----- Records for the task -----

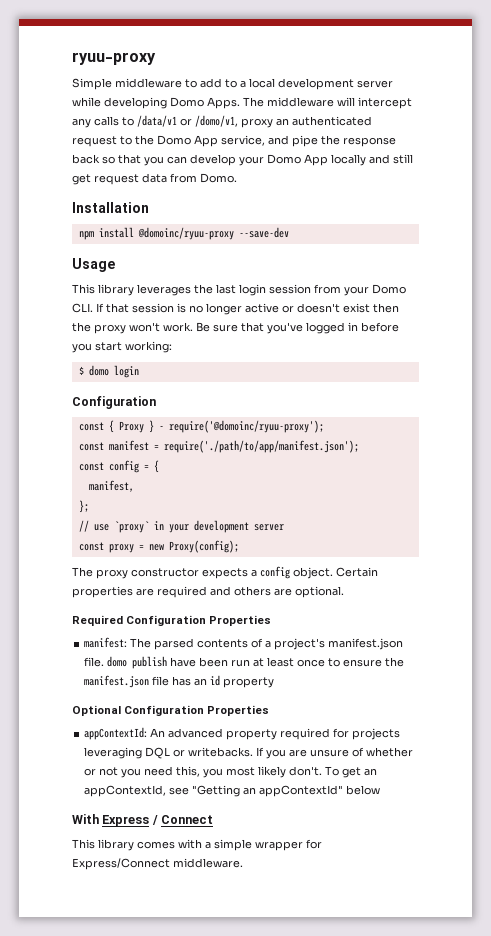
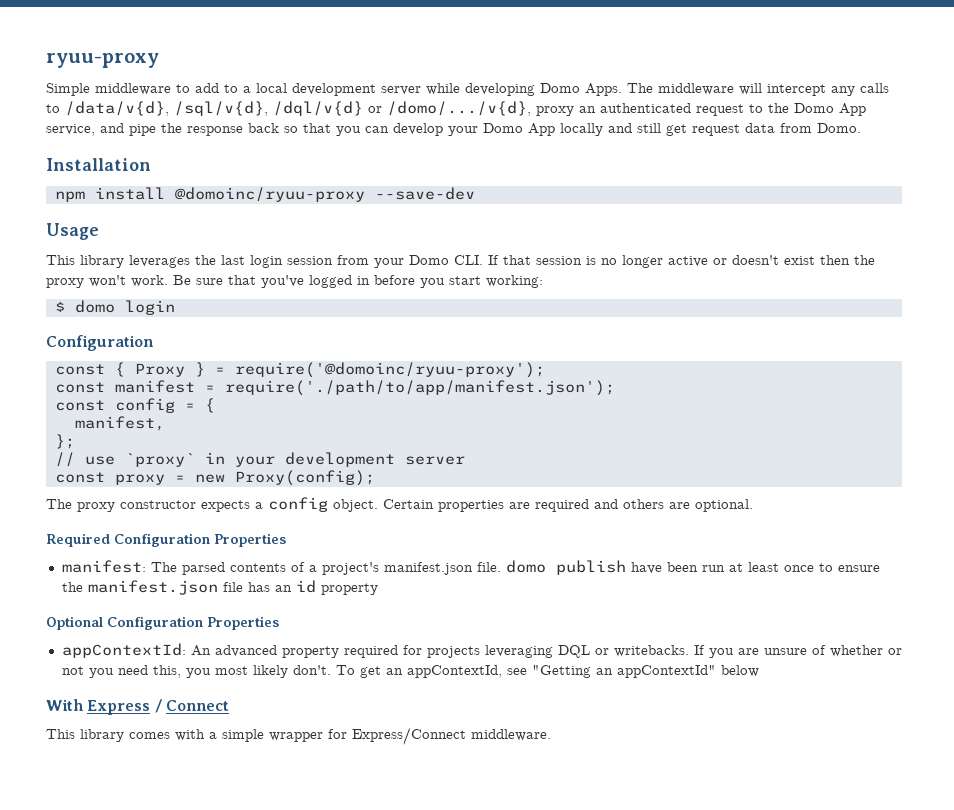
[137,115,238,127] /data/v1 or /domo/v1, -> [65,101,531,116] /data/v{d}, /sql/v{d}, /dql/v{d} or /domo/.../v{d},
[158,426,164,430] - -> [214,367,225,374] =

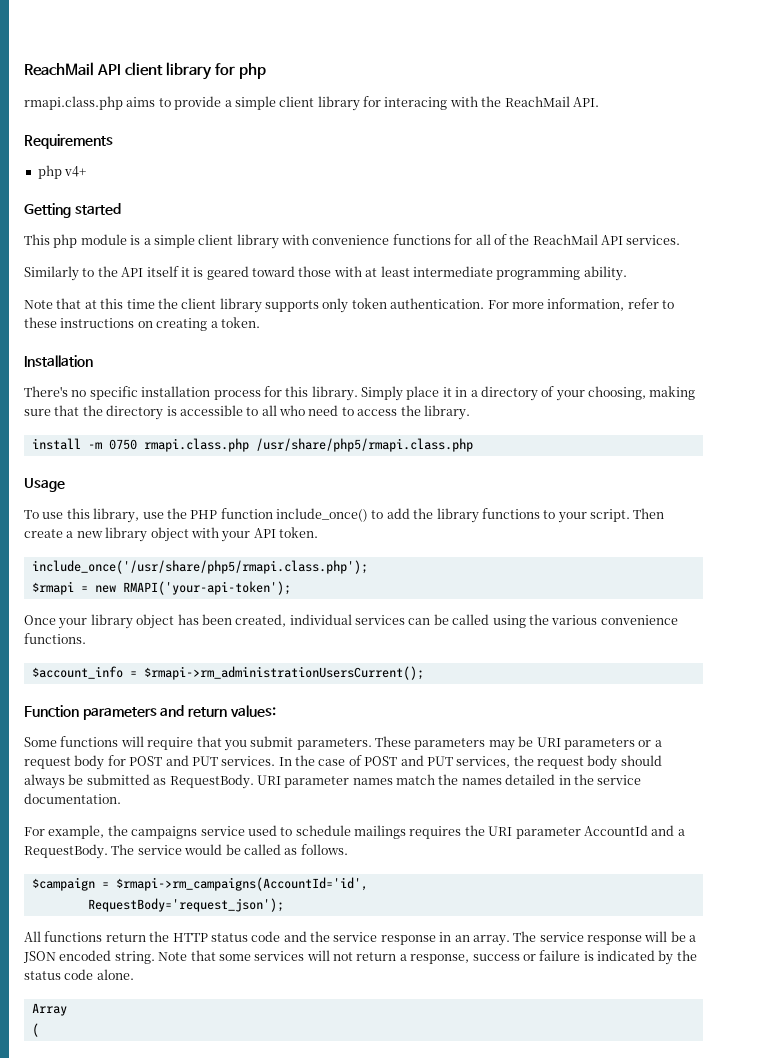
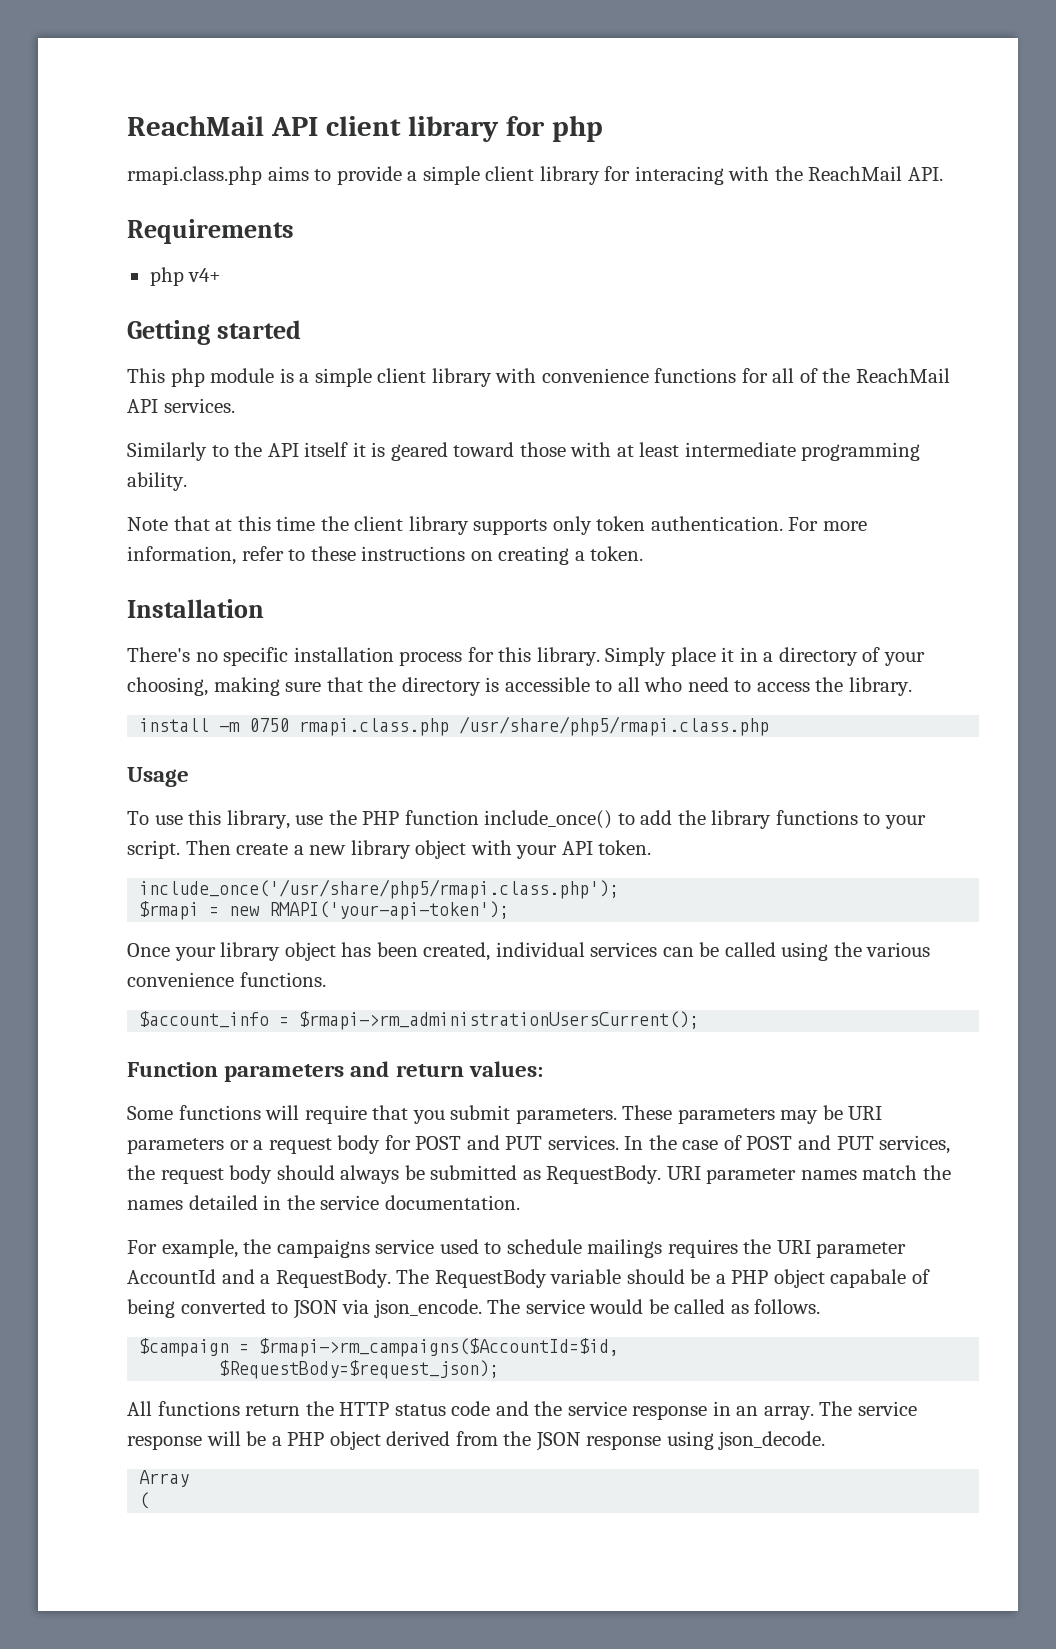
(135, 849) none -> [434,1269,930,1288] [127,1299,521,1319] RequestBody variable should be a PHP object capabale of being converted to JSON via json_encode. The
[115,877,368,891] [87,898,284,912] $rmapi->rm_campaigns(AccountId='id', // RequestBody='request_json'); -> [259,1338,620,1357] [219,1360,500,1379] $rmapi->rm_campaigns($AccountId=$id, // $RequestBody=$request_json);
[23,950,697,965] [24,969,134,980] JSON encoded string. Note that some services will not return a response, success or failure is indicated by the status code alone. -> [287,1431,826,1451] PHP object derived from the JSON response using json_decode.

-----

# [Work required]
Before you return the listing exactly, strip out its pictures.

# [Exercise response]
[137,115,238,127] /data/v1 or /domo/v1, -> [65,101,531,116] /data/v{d}, /sql/v{d}, /dql/v{d} or /domo/.../v{d},
[158,426,164,430] - -> [214,367,225,374] =

(135, 849) none -> [434,1269,930,1288] [127,1299,521,1319] RequestBody variable should be a PHP object capabale of being converted to JSON via json_encode. The
[115,877,368,891] [87,898,284,912] $rmapi->rm_campaigns(AccountId='id', // RequestBody='request_json'); -> [259,1338,620,1357] [219,1360,500,1379] $rmapi->rm_campaigns($AccountId=$id, // $RequestBody=$request_json);
[23,950,697,965] [24,969,134,980] JSON encoded string. Note that some services will not return a response, success or failure is indicated by the status code alone. -> [287,1431,826,1451] PHP object derived from the JSON response using json_decode.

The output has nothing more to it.